The function of boundary-pushing

A social mania—one that is true to the concept of mania—cannot run forever. It must end by depleting its energy source or by inducing resistance, just as an individual with psychiatric mania will become exhausted after many days without adequate sleep, and/or will cause herself to be hospitalized and treated by exhibiting increasingly abnormal behavior. If a social mania’s deep purpose is to relieve accumulated social pressures, then its tendency to be ever more immoderate might even be seen as functional—in the sense that the spiraling further and further away from social norms serves to reduce support and induce opposition, thus limiting the damage while allowing the requisite venting of steam. To put it crudely, a social mania with its spiraling frenzy is a societal “cry for help.”

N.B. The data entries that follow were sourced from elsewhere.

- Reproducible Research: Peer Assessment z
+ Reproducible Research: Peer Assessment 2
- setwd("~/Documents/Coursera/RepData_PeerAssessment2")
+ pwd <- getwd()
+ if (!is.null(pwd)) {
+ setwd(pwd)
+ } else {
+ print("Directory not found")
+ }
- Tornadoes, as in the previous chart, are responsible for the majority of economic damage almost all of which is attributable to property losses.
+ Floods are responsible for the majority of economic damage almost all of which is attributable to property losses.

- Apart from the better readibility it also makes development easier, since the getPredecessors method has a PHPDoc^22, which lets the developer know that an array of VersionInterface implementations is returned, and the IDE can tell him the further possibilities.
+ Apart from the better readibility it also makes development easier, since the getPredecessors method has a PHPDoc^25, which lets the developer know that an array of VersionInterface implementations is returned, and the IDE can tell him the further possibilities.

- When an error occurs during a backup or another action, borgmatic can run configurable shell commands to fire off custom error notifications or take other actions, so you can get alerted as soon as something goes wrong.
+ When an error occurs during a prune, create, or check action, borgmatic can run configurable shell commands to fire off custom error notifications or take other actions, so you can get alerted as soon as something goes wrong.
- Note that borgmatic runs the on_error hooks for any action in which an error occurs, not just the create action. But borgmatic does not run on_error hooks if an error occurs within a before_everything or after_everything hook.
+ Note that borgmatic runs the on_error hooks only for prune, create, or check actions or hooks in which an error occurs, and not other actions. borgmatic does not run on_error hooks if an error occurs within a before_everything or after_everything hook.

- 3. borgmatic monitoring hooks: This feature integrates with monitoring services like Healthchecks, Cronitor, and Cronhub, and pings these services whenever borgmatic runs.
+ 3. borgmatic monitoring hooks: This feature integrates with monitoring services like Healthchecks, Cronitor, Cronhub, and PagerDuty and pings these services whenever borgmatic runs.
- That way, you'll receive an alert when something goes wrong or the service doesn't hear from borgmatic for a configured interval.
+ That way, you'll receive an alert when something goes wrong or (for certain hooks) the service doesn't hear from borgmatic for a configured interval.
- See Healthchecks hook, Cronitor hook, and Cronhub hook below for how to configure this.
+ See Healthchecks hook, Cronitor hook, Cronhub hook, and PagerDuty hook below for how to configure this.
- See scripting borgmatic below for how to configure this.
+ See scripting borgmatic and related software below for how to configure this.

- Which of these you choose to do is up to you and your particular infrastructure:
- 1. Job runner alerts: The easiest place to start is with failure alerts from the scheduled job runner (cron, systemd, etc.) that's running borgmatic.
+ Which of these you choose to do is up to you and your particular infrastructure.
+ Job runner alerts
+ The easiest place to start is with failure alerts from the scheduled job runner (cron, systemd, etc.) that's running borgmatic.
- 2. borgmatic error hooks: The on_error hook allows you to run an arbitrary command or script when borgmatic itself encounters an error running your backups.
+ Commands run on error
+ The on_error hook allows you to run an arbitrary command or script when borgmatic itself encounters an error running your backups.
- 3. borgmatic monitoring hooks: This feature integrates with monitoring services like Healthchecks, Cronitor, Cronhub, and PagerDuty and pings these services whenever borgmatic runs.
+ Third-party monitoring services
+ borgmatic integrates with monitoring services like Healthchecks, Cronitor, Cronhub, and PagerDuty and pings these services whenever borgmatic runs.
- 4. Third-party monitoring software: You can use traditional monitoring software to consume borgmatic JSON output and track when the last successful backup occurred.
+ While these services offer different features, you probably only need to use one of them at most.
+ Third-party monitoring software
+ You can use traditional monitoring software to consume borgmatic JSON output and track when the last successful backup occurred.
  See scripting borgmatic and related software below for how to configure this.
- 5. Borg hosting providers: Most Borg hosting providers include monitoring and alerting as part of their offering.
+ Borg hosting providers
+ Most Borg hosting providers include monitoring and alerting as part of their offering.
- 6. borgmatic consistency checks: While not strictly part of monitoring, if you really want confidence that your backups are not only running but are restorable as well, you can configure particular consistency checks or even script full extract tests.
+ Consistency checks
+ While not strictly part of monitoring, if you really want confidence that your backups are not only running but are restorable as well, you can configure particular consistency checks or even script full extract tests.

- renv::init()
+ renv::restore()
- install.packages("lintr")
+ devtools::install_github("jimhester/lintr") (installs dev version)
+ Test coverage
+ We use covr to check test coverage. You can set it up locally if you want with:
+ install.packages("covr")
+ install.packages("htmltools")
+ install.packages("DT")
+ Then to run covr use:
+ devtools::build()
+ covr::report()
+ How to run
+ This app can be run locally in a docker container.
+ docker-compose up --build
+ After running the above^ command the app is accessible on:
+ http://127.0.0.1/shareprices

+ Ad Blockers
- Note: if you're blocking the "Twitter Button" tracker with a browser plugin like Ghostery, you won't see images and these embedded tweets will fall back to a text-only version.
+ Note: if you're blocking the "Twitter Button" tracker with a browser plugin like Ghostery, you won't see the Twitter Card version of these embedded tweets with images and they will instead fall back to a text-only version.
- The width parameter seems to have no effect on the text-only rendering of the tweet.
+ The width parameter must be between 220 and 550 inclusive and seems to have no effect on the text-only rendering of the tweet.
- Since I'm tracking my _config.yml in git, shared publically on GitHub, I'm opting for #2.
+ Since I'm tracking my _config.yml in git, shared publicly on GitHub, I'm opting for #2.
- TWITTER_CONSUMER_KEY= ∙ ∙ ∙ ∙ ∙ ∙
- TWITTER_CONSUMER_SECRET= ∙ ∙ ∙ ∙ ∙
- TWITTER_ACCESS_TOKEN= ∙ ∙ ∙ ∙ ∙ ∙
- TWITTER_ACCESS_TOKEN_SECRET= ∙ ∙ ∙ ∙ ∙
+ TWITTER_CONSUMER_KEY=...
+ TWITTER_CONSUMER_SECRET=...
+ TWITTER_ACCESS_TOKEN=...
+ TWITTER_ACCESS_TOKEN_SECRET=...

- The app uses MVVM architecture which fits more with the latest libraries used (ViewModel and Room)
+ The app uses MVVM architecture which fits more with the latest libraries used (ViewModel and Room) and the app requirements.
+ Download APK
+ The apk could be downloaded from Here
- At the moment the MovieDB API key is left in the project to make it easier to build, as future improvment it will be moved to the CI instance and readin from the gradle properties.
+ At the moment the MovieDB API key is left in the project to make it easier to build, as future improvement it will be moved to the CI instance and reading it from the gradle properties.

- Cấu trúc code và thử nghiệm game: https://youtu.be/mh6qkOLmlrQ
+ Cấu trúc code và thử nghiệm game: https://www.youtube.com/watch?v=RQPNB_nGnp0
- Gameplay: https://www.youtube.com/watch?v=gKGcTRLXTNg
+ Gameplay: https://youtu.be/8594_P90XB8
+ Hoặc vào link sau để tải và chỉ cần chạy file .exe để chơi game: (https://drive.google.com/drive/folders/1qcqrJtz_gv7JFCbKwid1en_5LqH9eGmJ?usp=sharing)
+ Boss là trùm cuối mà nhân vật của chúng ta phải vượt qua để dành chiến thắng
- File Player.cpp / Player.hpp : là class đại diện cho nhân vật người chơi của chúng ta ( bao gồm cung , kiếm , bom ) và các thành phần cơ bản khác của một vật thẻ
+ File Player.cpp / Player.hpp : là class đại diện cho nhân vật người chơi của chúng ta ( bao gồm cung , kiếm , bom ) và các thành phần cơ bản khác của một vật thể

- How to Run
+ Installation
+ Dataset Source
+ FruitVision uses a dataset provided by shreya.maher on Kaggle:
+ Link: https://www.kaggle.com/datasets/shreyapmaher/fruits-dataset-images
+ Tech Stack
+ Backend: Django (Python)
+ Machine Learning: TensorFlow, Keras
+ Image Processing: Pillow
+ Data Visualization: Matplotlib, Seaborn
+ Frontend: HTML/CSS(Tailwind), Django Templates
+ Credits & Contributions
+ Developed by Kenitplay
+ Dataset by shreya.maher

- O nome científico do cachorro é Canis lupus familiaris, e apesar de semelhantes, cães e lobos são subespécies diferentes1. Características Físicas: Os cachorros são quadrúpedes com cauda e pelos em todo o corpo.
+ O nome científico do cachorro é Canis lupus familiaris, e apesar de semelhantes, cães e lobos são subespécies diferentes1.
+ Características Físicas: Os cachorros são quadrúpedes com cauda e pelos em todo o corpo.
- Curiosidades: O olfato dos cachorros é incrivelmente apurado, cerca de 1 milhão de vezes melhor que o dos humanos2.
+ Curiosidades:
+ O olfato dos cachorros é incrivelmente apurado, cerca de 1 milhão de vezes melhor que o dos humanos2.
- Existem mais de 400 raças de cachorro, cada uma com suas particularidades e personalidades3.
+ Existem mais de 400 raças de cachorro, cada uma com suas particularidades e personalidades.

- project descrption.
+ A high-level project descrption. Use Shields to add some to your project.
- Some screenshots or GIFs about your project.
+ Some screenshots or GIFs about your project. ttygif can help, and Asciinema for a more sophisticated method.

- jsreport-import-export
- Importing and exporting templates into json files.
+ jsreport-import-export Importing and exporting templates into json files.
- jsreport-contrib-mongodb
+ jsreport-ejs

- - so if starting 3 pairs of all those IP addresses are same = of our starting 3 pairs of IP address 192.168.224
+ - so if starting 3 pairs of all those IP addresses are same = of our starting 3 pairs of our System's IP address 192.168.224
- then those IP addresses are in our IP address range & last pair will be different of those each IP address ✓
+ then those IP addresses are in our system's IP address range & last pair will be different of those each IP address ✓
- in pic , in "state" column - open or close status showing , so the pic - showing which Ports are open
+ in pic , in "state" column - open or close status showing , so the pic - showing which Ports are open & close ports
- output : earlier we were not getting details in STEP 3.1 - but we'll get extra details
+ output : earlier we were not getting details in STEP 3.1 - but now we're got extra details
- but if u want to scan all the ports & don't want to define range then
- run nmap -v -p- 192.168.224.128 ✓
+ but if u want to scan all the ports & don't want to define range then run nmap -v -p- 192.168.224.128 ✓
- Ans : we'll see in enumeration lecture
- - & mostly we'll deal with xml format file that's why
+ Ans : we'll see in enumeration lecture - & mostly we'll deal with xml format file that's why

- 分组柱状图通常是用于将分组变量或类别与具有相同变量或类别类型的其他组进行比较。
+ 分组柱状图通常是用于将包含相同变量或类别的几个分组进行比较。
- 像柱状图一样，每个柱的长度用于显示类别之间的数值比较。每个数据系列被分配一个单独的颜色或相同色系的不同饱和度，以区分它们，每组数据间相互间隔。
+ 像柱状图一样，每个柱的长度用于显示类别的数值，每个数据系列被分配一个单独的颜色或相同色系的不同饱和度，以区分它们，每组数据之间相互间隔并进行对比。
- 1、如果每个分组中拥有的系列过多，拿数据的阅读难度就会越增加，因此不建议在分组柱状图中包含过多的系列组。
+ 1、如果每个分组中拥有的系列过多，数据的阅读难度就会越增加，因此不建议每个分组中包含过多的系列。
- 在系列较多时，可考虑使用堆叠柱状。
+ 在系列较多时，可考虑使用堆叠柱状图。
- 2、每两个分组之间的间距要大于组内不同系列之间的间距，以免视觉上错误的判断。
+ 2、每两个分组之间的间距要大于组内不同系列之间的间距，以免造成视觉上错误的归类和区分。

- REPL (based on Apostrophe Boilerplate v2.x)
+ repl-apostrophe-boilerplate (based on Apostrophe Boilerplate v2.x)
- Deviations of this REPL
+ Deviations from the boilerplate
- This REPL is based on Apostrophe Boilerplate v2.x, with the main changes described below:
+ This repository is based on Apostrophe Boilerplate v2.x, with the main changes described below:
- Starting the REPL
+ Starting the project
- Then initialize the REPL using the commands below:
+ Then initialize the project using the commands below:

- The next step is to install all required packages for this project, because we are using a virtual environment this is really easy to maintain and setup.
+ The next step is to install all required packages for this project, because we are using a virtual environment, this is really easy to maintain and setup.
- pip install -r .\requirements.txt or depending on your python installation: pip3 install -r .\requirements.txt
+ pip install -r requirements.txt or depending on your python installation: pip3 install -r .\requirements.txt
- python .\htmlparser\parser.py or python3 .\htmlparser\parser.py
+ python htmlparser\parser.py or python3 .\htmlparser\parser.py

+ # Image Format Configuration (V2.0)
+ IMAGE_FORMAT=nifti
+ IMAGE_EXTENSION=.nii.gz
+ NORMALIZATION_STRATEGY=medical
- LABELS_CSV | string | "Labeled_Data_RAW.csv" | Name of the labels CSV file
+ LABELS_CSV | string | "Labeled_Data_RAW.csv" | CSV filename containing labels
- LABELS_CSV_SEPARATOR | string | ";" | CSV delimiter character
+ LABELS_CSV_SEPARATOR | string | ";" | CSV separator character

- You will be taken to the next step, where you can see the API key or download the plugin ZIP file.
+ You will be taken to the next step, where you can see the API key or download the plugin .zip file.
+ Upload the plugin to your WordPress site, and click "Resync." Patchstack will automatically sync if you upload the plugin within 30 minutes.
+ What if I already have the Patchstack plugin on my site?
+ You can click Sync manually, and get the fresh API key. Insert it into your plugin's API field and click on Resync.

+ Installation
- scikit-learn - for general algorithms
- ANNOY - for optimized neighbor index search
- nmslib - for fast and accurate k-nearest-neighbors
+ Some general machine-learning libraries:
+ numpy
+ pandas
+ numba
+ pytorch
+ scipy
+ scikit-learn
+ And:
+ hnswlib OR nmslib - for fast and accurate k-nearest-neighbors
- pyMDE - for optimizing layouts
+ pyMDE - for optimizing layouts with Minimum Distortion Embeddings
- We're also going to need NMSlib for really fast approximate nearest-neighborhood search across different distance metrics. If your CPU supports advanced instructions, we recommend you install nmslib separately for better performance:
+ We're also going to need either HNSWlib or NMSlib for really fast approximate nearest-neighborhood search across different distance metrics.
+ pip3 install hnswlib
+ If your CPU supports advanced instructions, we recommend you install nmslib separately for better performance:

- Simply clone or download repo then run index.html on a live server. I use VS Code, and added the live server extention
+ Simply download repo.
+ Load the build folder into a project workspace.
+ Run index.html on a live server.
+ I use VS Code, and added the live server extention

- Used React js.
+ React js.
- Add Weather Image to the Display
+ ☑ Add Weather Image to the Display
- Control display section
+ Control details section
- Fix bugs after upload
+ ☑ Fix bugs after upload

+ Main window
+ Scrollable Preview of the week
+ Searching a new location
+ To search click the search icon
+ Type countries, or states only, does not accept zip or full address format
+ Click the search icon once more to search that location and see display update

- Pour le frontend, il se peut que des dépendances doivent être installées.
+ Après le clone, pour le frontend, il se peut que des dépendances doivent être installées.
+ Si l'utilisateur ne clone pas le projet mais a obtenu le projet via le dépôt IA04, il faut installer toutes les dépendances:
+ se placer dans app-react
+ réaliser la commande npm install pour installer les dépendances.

This is all speculative. It’s also a group-level, forest-not-the-trees view that people with an ordinary individualistic bias might find hard to wrap their heads around. But it’s a novel take that I (obviously) think should be considered. On the whole, it suggests that the Great Awokening should interest us less as a new cultural movement, and more as a signal indicating deep problems with the existing culture and society. In other words, it’s a social version of a seismic tremor, or even earthquake, and its intensity and direction of slip are interesting mainly for what they tell us about the underlying stresses at work—stresses that are unbearable and thus have be relieved, in one way or another.